Безмолвная величественность простора завораживала и придавала сил, позволяя шаг за шагом продвигаться вперёд.
Артём шёл рядом с Ириной, впряжённый в связку саней, и, пользуясь случаем, возбуждённо что-то рассказывал. Он ловил каждый её взгляд, надеясь на улыбку или хотя бы намёк на внимание. Парень так увлёкся, что в какой-то момент и вовсе остановился, продолжая горячо объяснять и жестикулировать. Ирина же молча тащила тяжёлую ношу и сдержанно улыбалась, чувствуя усталость. Слушать речи Артёма ей не хотелось, но она боялась показать раздражение. Временами её взгляд ускользал к Павлу, он был особенно напряжён, и это только усиливало её внутреннюю скованность.

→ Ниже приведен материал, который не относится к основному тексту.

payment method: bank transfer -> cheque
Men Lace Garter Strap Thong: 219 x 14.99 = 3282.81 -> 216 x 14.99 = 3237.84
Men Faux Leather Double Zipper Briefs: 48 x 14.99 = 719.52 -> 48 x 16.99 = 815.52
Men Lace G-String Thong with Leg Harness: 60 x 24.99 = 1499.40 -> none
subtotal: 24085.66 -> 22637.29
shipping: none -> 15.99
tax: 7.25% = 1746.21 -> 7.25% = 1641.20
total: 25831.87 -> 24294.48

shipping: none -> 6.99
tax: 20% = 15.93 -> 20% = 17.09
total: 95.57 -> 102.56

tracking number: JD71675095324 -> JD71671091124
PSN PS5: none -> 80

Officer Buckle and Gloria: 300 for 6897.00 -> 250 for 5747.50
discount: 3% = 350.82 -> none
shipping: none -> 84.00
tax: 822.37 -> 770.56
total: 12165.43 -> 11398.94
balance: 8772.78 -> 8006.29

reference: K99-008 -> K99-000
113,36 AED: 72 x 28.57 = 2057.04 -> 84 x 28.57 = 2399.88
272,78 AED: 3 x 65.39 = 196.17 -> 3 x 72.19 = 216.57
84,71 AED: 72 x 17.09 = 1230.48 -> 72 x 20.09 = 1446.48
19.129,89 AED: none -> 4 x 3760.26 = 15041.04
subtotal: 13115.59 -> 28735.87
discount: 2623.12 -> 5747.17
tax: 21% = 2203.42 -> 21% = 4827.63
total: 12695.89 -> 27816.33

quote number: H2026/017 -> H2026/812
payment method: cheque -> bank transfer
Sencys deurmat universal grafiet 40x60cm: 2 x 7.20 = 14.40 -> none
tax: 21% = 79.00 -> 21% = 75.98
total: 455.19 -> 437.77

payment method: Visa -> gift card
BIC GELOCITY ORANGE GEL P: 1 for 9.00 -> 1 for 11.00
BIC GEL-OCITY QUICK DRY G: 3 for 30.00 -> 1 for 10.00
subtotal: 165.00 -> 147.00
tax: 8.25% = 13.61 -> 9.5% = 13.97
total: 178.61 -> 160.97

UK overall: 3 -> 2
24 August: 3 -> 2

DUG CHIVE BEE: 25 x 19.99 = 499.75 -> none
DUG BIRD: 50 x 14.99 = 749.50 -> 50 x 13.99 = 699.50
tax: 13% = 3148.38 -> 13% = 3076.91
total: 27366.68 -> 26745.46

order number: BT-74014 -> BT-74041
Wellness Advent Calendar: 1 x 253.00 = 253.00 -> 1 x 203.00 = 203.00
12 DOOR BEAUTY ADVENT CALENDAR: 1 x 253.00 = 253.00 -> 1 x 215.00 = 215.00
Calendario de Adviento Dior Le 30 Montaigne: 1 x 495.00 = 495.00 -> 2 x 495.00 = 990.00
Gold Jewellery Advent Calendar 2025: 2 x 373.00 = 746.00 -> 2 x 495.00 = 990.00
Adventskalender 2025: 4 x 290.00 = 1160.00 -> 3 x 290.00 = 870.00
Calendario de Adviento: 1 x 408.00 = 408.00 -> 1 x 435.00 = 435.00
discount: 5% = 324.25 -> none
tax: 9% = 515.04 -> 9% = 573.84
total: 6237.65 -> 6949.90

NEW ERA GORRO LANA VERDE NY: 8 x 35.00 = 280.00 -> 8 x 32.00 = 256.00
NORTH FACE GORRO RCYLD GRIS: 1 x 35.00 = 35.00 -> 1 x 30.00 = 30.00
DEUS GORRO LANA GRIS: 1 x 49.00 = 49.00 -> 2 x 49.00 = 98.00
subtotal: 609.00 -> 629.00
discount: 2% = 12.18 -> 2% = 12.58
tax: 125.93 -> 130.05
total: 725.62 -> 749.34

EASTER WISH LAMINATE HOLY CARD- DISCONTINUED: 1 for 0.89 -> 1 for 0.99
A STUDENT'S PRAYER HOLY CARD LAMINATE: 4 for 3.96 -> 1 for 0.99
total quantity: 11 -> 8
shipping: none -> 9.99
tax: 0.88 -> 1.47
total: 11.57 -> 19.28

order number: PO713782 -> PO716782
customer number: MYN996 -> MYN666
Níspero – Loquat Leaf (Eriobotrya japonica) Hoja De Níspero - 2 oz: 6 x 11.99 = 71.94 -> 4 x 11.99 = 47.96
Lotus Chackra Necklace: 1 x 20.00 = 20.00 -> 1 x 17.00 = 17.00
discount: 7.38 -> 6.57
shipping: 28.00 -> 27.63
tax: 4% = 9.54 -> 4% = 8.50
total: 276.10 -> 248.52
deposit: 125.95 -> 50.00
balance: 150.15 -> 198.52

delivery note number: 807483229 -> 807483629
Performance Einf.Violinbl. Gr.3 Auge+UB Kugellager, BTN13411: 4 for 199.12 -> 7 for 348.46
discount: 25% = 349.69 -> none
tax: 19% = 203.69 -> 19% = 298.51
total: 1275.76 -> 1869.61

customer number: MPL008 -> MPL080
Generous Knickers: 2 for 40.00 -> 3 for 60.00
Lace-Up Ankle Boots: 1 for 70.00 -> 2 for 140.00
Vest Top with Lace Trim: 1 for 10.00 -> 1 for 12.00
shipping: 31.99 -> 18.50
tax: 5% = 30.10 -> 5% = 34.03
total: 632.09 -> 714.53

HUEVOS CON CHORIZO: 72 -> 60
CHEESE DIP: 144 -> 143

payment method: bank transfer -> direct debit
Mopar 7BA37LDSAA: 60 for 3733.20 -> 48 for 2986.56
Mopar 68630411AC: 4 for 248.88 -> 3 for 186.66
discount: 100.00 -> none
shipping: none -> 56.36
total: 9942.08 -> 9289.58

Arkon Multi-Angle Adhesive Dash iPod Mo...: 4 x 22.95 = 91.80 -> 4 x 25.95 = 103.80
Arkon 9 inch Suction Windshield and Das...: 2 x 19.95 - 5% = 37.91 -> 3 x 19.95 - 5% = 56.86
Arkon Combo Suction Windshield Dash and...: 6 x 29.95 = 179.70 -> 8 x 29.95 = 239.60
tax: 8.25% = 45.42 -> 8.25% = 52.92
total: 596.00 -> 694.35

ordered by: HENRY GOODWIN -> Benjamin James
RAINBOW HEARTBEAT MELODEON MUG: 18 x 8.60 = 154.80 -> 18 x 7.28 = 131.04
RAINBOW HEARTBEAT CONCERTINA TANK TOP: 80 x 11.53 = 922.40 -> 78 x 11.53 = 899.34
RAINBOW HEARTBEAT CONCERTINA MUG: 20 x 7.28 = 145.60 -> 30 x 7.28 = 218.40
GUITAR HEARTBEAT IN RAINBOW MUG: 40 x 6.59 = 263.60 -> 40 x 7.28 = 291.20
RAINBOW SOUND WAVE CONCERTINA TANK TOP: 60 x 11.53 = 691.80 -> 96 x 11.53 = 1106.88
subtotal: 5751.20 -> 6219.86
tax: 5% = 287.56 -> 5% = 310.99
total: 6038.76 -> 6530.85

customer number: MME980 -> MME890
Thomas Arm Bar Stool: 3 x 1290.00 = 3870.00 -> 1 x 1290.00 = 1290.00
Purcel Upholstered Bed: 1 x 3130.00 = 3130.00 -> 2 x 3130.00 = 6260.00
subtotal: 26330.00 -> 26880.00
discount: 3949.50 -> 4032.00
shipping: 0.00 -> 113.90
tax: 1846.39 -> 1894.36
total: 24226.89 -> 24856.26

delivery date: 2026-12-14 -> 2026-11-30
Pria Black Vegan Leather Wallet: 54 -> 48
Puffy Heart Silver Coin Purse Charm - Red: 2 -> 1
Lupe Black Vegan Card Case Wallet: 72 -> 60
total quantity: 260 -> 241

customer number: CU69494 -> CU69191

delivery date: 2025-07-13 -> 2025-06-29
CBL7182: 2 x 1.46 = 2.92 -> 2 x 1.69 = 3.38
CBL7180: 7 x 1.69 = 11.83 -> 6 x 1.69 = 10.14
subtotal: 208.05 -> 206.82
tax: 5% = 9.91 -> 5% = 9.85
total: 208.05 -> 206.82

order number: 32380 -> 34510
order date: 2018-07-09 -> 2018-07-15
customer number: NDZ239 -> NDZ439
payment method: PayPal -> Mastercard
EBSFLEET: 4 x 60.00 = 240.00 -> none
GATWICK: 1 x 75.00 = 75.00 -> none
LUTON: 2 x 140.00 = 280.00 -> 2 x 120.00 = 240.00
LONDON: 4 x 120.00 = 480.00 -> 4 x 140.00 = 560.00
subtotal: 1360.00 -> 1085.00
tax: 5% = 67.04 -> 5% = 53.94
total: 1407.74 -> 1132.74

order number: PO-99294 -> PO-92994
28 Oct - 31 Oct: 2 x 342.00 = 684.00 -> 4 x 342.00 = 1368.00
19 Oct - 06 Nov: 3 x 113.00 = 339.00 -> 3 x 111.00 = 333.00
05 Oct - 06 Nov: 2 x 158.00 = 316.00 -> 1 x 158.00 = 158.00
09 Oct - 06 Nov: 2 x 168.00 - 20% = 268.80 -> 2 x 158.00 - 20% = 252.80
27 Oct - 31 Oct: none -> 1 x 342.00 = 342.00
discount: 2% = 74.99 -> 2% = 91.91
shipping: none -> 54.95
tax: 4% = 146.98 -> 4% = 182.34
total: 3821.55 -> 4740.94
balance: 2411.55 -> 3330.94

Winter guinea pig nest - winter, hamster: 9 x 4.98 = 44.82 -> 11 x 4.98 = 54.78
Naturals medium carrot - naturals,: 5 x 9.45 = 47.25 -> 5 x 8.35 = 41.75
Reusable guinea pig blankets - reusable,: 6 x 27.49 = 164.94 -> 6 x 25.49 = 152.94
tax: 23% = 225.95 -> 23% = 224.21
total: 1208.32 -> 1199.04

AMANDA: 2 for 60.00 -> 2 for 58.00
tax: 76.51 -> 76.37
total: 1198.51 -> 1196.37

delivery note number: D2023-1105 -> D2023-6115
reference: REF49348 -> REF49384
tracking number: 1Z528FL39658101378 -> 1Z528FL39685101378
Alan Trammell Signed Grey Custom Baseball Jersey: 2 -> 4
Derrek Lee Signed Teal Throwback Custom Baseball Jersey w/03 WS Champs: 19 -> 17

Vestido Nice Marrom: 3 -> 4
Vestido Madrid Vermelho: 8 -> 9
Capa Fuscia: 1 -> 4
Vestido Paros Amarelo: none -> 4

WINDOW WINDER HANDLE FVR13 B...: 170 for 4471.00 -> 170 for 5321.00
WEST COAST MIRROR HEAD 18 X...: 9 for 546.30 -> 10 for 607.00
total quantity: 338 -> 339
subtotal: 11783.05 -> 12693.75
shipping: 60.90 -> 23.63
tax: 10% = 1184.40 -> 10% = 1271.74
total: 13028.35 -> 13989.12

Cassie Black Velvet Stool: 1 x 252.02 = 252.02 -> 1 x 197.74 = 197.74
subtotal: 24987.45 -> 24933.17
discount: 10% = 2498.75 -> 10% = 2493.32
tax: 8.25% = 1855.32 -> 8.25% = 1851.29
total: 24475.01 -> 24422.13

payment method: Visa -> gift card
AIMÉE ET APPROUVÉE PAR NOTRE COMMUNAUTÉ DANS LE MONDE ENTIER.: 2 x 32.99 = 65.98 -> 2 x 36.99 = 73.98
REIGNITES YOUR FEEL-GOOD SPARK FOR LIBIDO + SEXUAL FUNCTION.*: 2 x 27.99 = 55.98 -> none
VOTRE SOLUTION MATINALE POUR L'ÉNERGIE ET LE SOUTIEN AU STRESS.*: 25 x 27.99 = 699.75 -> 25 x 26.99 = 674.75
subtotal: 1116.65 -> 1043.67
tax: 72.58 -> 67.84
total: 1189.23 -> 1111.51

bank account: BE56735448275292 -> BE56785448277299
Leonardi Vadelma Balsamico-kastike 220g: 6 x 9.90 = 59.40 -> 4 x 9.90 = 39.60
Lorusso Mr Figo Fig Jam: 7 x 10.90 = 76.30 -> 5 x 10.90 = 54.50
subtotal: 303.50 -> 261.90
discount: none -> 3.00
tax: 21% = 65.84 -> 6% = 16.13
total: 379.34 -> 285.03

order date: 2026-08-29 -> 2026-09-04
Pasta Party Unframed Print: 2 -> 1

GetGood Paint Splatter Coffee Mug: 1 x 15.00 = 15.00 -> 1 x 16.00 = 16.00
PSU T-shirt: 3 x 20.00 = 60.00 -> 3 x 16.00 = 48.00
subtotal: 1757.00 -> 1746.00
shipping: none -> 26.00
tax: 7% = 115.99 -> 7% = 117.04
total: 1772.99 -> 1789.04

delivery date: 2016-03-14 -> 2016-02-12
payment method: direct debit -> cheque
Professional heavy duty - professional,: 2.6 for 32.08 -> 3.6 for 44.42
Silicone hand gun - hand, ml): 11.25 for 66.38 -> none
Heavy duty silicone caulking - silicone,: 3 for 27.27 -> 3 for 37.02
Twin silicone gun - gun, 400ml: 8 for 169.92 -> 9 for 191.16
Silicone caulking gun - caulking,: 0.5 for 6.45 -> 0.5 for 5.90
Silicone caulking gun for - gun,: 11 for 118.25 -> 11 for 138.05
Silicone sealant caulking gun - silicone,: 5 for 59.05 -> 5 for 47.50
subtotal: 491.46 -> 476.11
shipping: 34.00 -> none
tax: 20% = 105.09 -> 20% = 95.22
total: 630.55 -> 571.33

Неожиданно она застыла на месте.
– Подожди… – тихо сказала Ирина, глядя куда-то в сторону.
Артём резко умолк и повернулся туда же. Остальные заметив, что они стоят, тоже притормозили. На краю снежного бугра стояла белоснежная полярная лиса, она почти сливалась с фоном, только темные, внимательные глаза выдавали её силуэт. Лапы у неё были широкие, пушистые, как у кошки, хвост огромный, словно снежный ком. Она стояла совершенно неподвижно, чуть склоняя голову и оценивая: безопасны ли эти люди?